A Decade of Likes, Shares and Creeping
By Graig Graziosi
Just over 10 years ago, Youngstown State University students first signed up for what would become arguably the most influential website in existence.
Facebook, then called Thefacebook, was opened to YSU students on April 7, 2005 as part of the company’s expansion into larger markets. Where Thefacebook initially was reserved for Harvard students and then the Ivy League in general, founder Mark Zuckerberg began allowing access to the website for anyone with a .edu email account during 2005. He dropped the “The” in the website’s name in October of the same year, but not before YSU students signed up.
Most current YSU students were just entering their teenage years when Facebook first arrived on college campuses, but for students on campus when Thefacebook first became available, such as alumnus Bob McGovern, trying out the budding media was an easy decision.
“I don’t think it was a tough sell for most students. A lot of us, myself included, learned about it from friends at other schools, so we were relatively familiar with it. Everyone probably had a friend of a friend who was on it,” McGovern said.
McGovern, a former Student Government Association president, recalls seeing early potential for the program beyond keeping tabs on friends as well as the budding of the first privacy concerns associated with the platform.
“One of my first thoughts was how useful Facebook would be in SGA elections, and that definitely came to pass the following year,” McGovern said. “At first there was no newsfeed. … When newsfeed came out, some people didn’t like it at first. That was one of the first times privacy came up, I think. Sure, people were already putting this information out there but all of a sudden the rules changed about how it was broadcast, even if the audience was technically the same. Obviously that wasn’t the last time that would come up.”
Since the social media site’s first day on campus, the world of interpersonal communication at YSU has been evolving to reflect the current trends in social media. The phrase “social media” had barely permeated the cultural consciousness 10 years ago.

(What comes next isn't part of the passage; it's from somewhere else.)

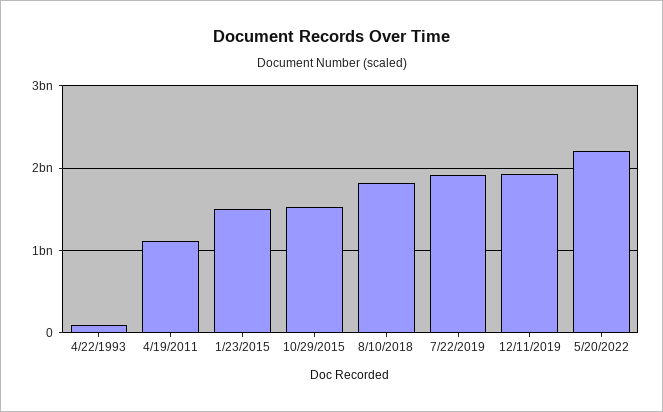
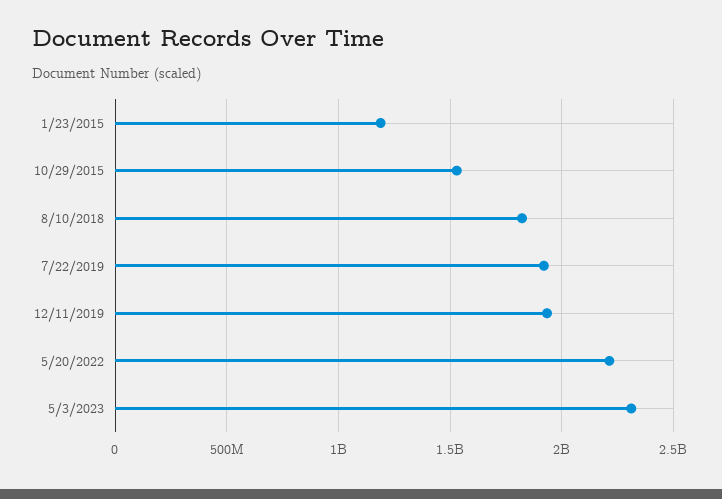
4/22/1993: 100000000 -> none
4/19/2011: 1100000000 -> none
1/23/2015: 1500000000 -> 1200000000
5/3/2023: none -> 2300000000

Today, students can focus their studies around social media and the marketing potentials therein.
Despite beginning as a way for college students to keep track of each other’s social lives, Facebook eventually became a tool for marketing, self-promotion, political campaigns and as a means for screening potential new hires.
As social media began to influence the hiring practices of job recruiters, there became a necessity for career guides in colleges to educate their students about the potential benefits and pitfalls of their online presence.

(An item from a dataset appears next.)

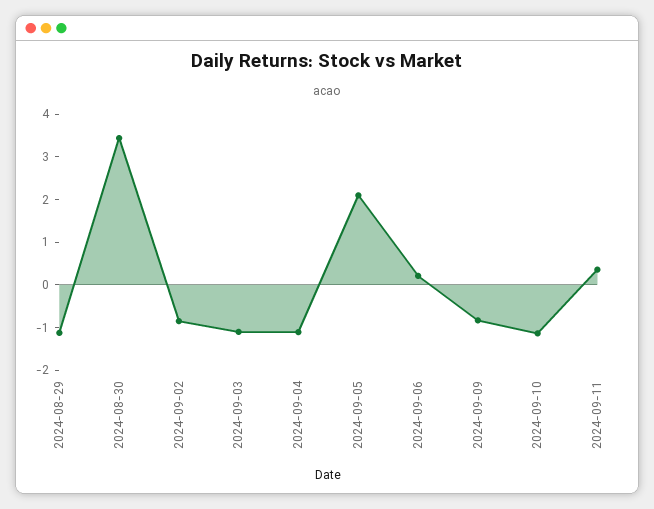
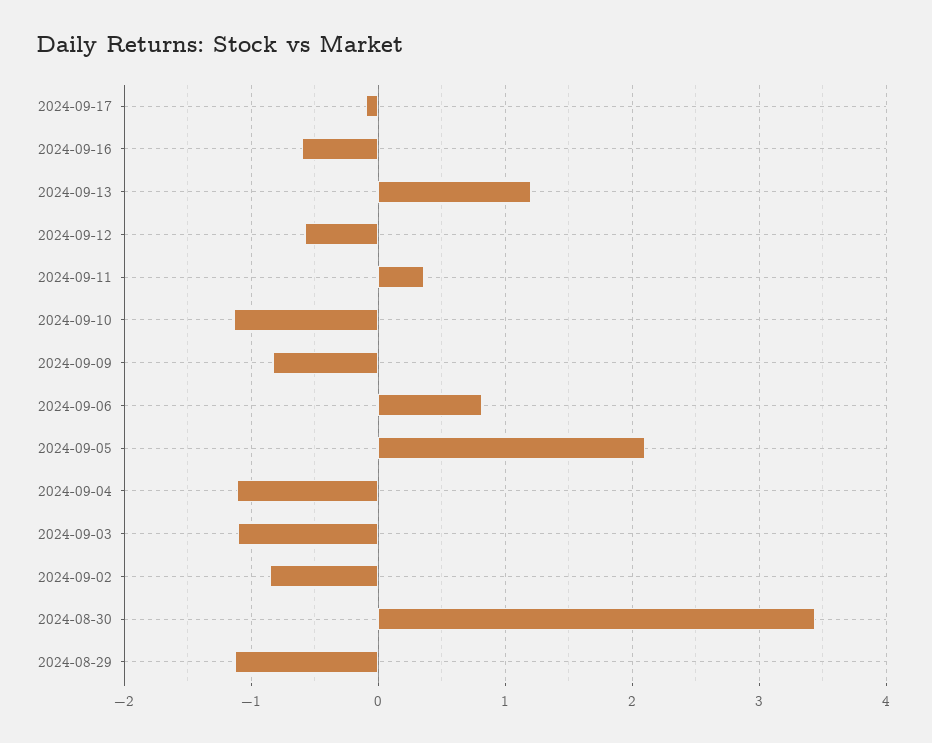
2024-09-06: 0.2 -> 0.8
2024-09-17: none -> -0.1
2024-09-16: none -> -0.6
2024-09-13: none -> 1.2
2024-09-12: none -> -0.6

Jennifer Johnson, director of Career Services, helps students stay abreast of the changing expectations of job recruiters, including how those recruiters are using social media to find potential candidates.

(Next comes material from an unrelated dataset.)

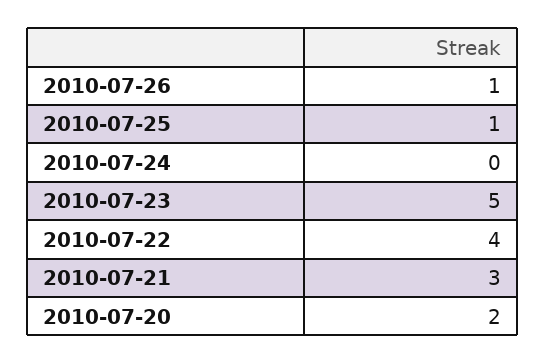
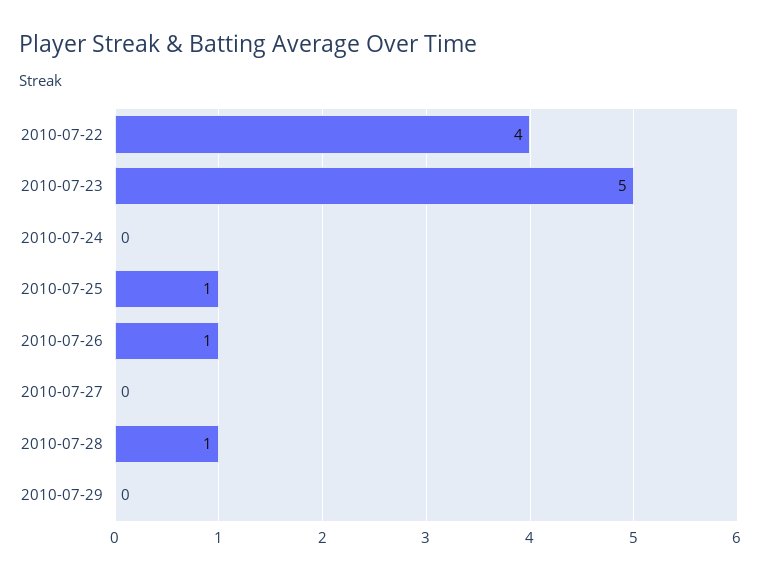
2010-07-21: 3 -> none
2010-07-20: 2 -> none
2010-07-27: none -> 0
2010-07-28: none -> 1
2010-07-29: none -> 0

“With Facebook, there’s a whole new consideration for students for what they put out [onto the Internet] for the public to view,” Johnson said. “Job recruiters are known to scour social media profiles of students, so we always tell students to ‘Google’ themselves and to see what’s out there. If they’re using Facebook, they should be sure to use privacy setting and of course be careful about photo tags.”
In the coming decade, more students who have never known a time without social media will begin entering college. Johnson said she believes it will be imperative for those students to educate themselves as to the expectations employers — most who come from a vastly different world than the new students — will have of them.
“I think that for more and more generations who grow up surrounded by social media, it’s going to become imperative that they’re trained to understand the difference between being social online and between the things that could negatively impact their professional lives,” Johnson said. “You mature professionally as you go through college. Some will learn the hard way and some will get the advice they need early on.”
Ultimately, Johnson said she believes one of the most significant changes social media has brought will not be in the way we communicate socially, but the way we communicate our marketable skills to potential employers.
“On the positive side, social media — not so much Facebook, but LinkedIn — has become a resource for both students and recruiters … some of the recruiters from larger companies are saying they feel like we’re on the cusp of a time when the traditional resume will go out the door,” she said. “I don’t believe the resume is necessarily going to go away, but it may become more supplemental than primary as more and more recruiters search for employees on social media first.”
Few can argue that the way we communicate has been drastically changed over the last 10 years. As younger students enter their college years and new forms of social media interactions — like Tumblr, Yik Yak and dating apps — are introduced, the trend toward change is very likely to continue.